Ils avaient subi les coups bas des staliniens de la CGT, ils ne comprenaient pas ce qui se passait chez « eux » dans leur parti et qui pourtant y ressemblait.

Du côté de la direction de la tendance nous voulions tenir le plus longtemps « possible » pour démontrer que l’existence d’une tendance respectant les statuts était incompatible avec le régime interne actuel du parti (nous étions la première tendance depuis la constitution de l’OCI à exister à l’intérieur du parti et à durer depuis deux ans).

De fait dans la vie du parti à Moulins l’unité était maintenue mais une unité de façade ; sous l’impulsion de Shapira le recrutement sans principe et sans base politique allait bon train pour créer une majorité qui voterait notre exclusion.

Les militants de la tendance qui avaient bâti depuis des années l ‘implantation du trotskisme étaient exaspérés et difficiles à maintenir dans l’OCI, il était devenu difficile de leur faire acquitter de lourdes phalanges.

C’est dans ce contexte qu’avait lieu la rencontre. J‘avais mis en garde les « jeunes » militants mais évidemment … Malapa par son attitude montrait qu’il protégeait Lambert de qui ? d’eux ?
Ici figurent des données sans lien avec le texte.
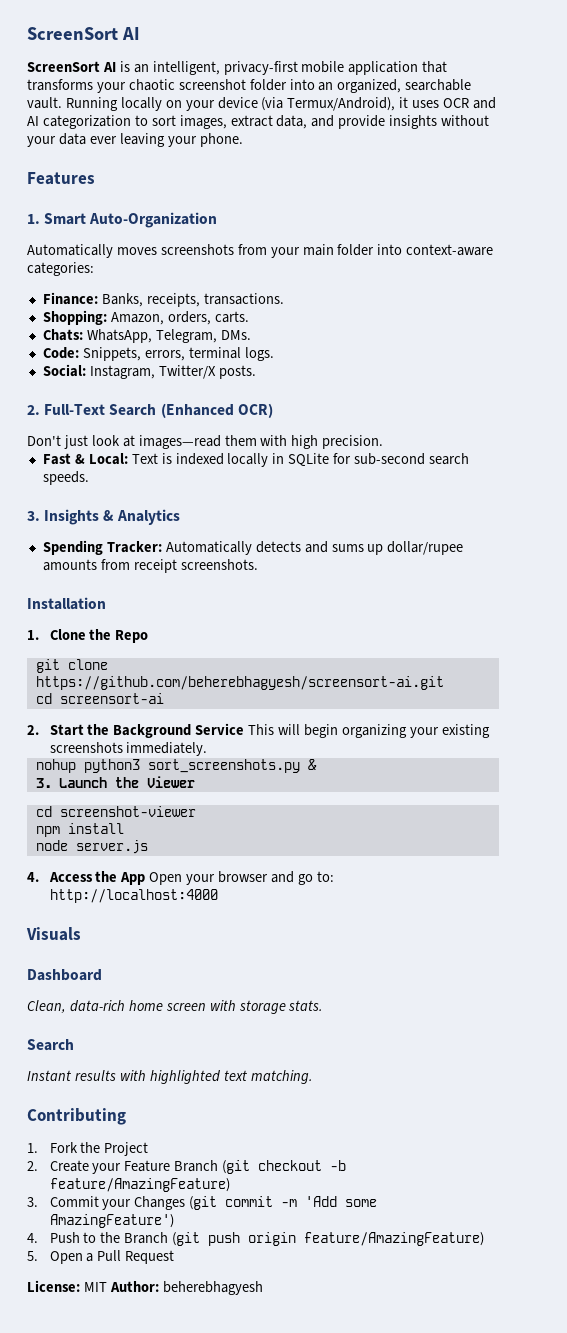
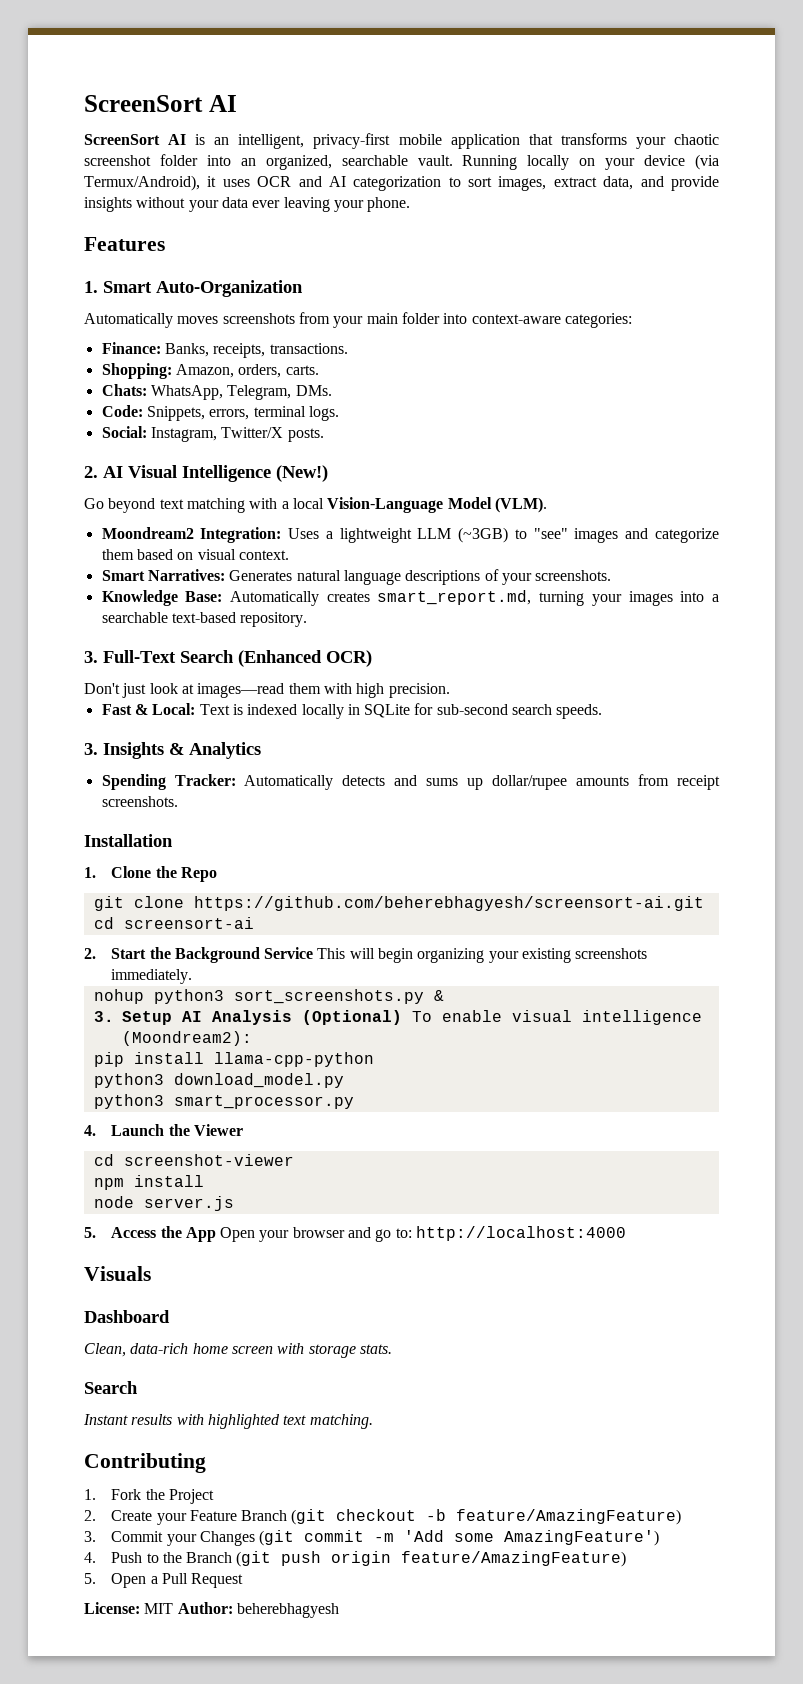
- 2. Full-Text Search (Enhanced OCR)
+ 2. AI Visual Intelligence (New!)
+ Go beyond text matching with a local Vision-Language Model (VLM).
+ Moondream2 Integration: Uses a lightweight LLM (~3GB) to "see" images and categorize them based on visual context.
+ Smart Narratives: Generates natural language descriptions of your screenshots.
+ Knowledge Base: Automatically creates smart_report.md, turning your images into a searchable text-based repository.
+ 3. Full-Text Search (Enhanced OCR)
- 3. Launch the Viewer
+ 3. Setup AI Analysis (Optional) To enable visual intelligence (Moondream2):
+ pip install llama-cpp-python
+ python3 download_model.py
+ python3 smart_processor.py
+ 4. Launch the Viewer
- 4. Access the App Open your browser and go to: http://localhost:4000
+ 5. Access the App Open your browser and go to: http://localhost:4000

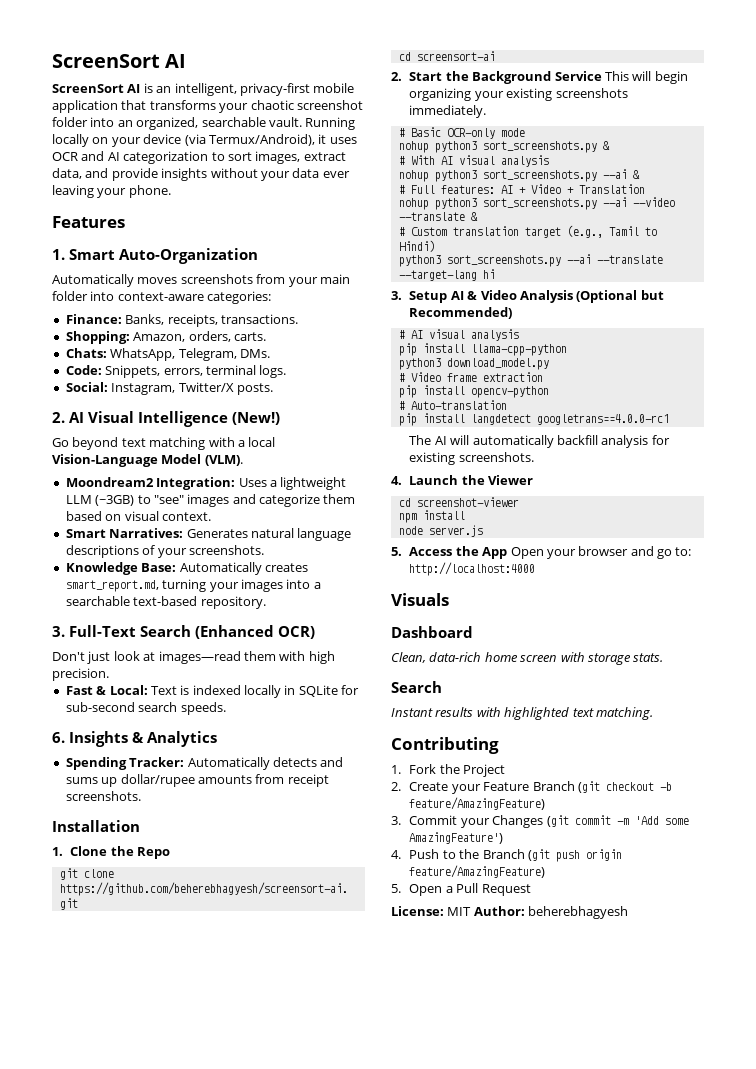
- 3. Insights & Analytics
+ 6. Insights & Analytics
+ # Basic OCR-only mode
- 3. Setup AI Analysis (Optional) To enable visual intelligence (Moondream2):
+ # With AI visual analysis
+ nohup python3 sort_screenshots.py --ai &
+ # Full features: AI + Video + Translation
+ nohup python3 sort_screenshots.py --ai --video --translate &
+ # Custom translation target (e.g., Tamil to Hindi)
+ python3 sort_screenshots.py --ai --translate --target-lang hi
+ 3. Setup AI & Video Analysis (Optional but Recommended)
+ # AI visual analysis
- python3 smart_processor.py
+ # Video frame extraction
+ pip install opencv-python
+ # Auto-translation
+ pip install langdetect googletrans==4.0.0-rc1
+ The AI will automatically backfill analysis for existing screenshots.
Je ne me souviens plus du contenu précis de la discussion. Toujours est-il qu’à un moment un des jeunes militants s’adressa à Lambert comme nous avions l’habitude de discuter entre nous sans rapport hiérarchique particulier, librement et Malapa l’interrompit brutalement « camarade, tu sais à qui tu parles ? Au représentant de la IV° internationale ? »

A la fin de la réunion nous sommes allés prendre un pot dans le seul bar encore ouvert. Il était vide, allait fermer. Malapa a exploré ostensiblement tous les recoins du bar, WC compris, à la surprise du patron. Il fallait une nouvelle fois démontrer que nous étions des ennemis dont il fallait se méfier. Tous les camarades l’ont compris ainsi : avions-nous caché des micros, des acolytes dans ce bar dont nous étions des habitués ?

Ce soir-là les révolutionnaires c’était les jeunes des impôts…. Dans les jours qui ont suivi ils ont jeté l’éponge.

Chercher le point où tout bascule ou dégénère me parait un peu vain. Congrès FO de 59 ? 10 mai 68 ? l’incompréhension que l’élection de Mitterrand était l‘arbre qui cachait la forêt : l’élection de Thatcher en GB et la défaite des mineurs anglais, l’élection de Reagan aux USA ?

Il y a toujours un avant et un après dans chaque événement à condition que les échecs comme les succès soient discutés librement. Le Parti bolchévique a connu cette situation dans les journées de juillet 17. Dans l’OCI la direction aimait à répéter à l’envi « il n’y aura plus de Lénine, il faut un Lénine collectif ». Sauf qu’il n’y avait pas de collectif sans libre discussion. Il y avait encore cette formule : « social-démocratie, stalinisme, pablisme toutes les places sont prises pour la bureaucratisation », sous-entendu nous sommes à l’abri. Sauf que Trotski l’avait pressenti quand il affirmait à la fin de sa vie que le venin du stalinisme menaçait de l’intérieur la IV°. La violence exercée pour résister au stalinisme a fini par pénétrer le régime interne de l’OCI.